RAW DATA:

______

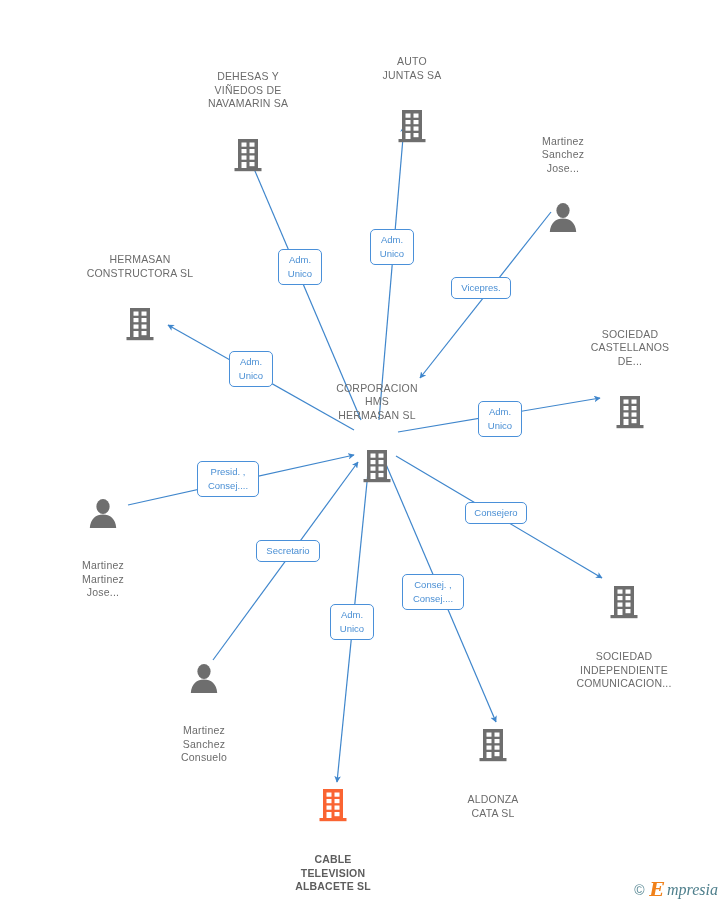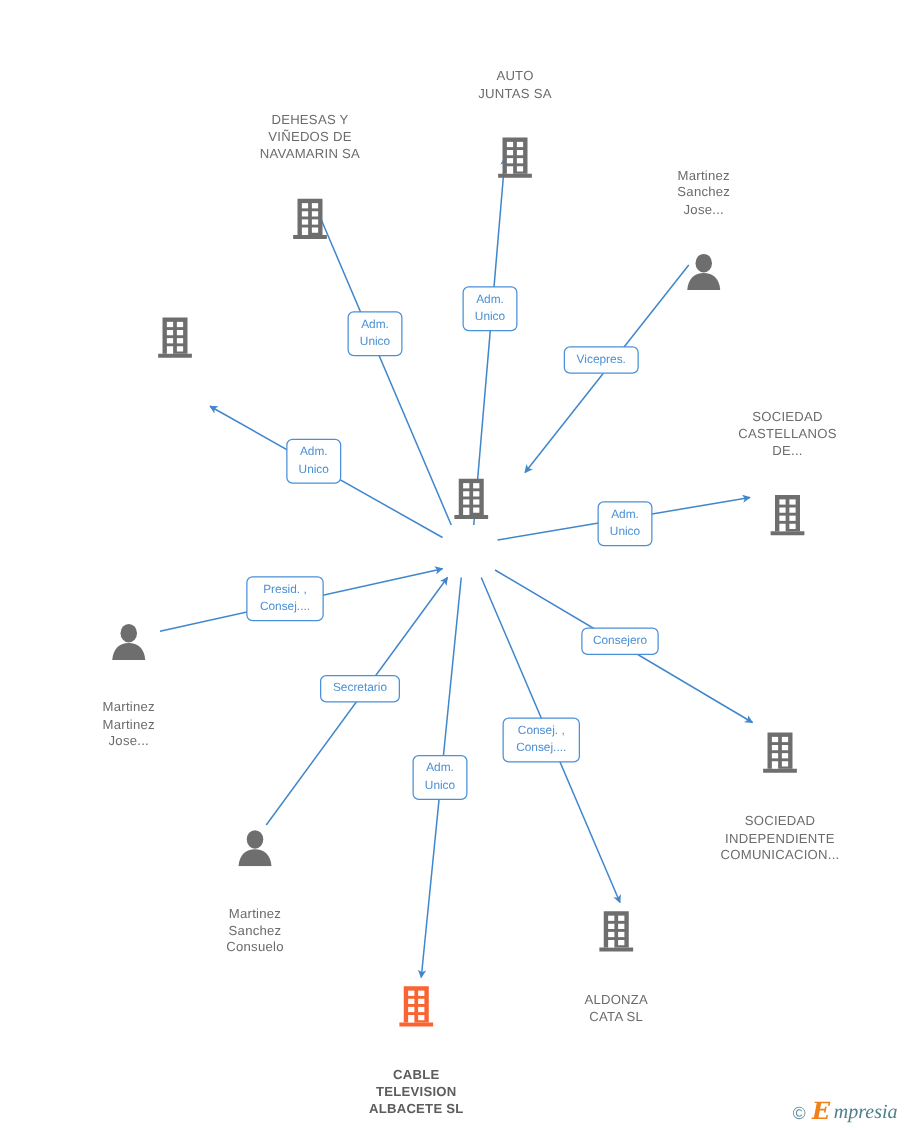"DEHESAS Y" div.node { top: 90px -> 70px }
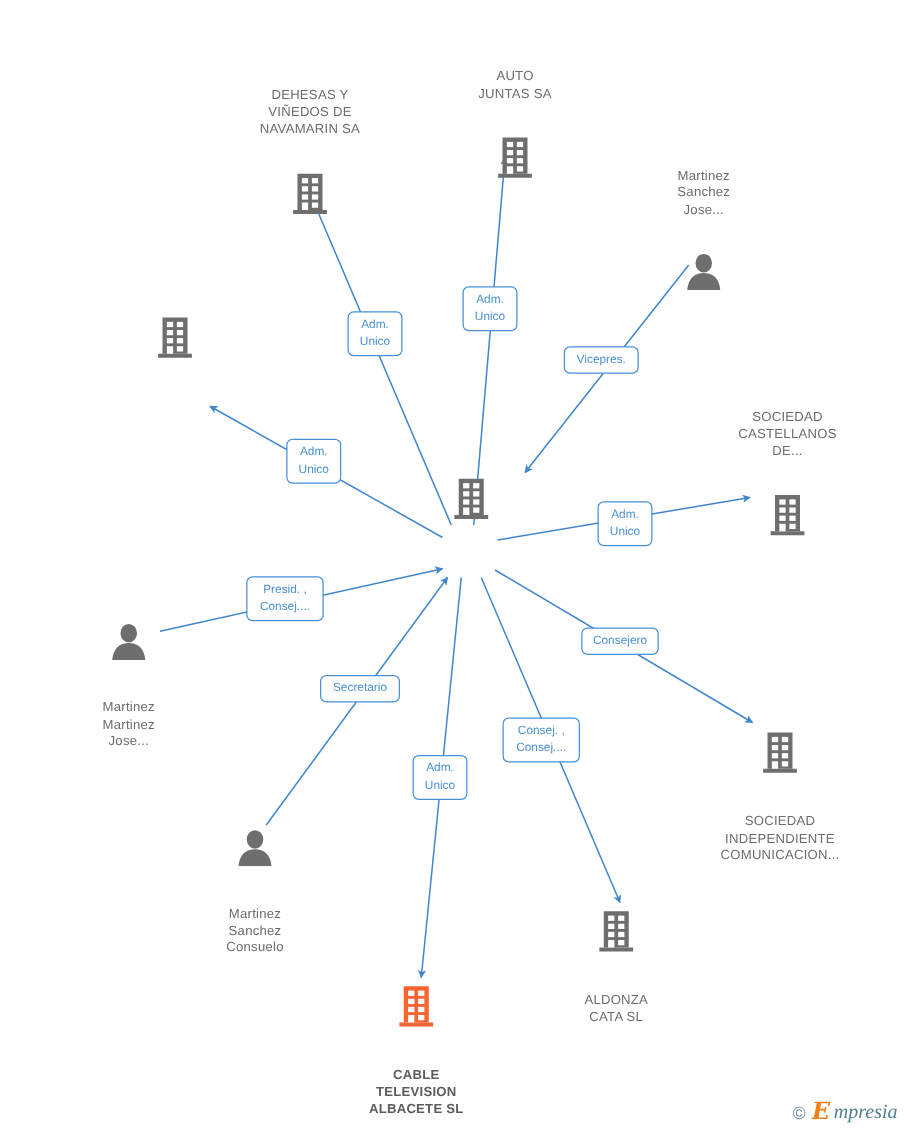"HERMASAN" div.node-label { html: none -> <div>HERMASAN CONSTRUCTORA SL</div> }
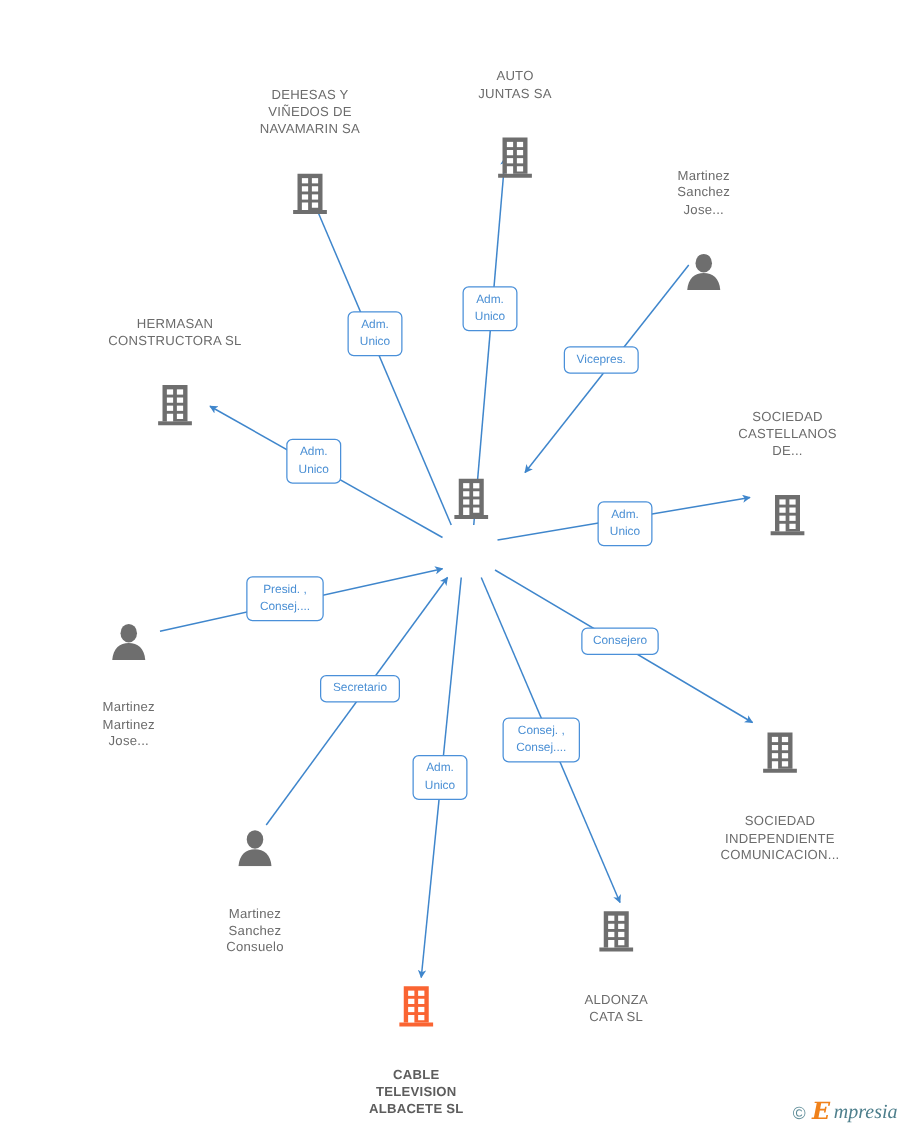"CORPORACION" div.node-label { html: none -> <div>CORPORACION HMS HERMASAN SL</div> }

______

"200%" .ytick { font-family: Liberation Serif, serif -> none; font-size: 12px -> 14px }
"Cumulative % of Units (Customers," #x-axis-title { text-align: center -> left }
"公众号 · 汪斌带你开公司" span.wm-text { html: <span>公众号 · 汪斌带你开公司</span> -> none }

______

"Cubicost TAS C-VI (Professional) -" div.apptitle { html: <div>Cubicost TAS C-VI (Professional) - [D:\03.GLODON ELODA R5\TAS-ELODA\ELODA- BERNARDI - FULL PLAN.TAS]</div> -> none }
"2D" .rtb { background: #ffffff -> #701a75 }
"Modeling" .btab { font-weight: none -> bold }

______

EXERCISE DESCRIPTION: Select every line of the material above holding the word "text" and copy it.

SOLVED PROBLEM:
"Cumulative % of Units (Customers," #x-axis-title { text-align: center -> left }
"公众号 · 汪斌带你开公司" span.wm-text { html: <span>公众号 · 汪斌带你开公司</span> -> none }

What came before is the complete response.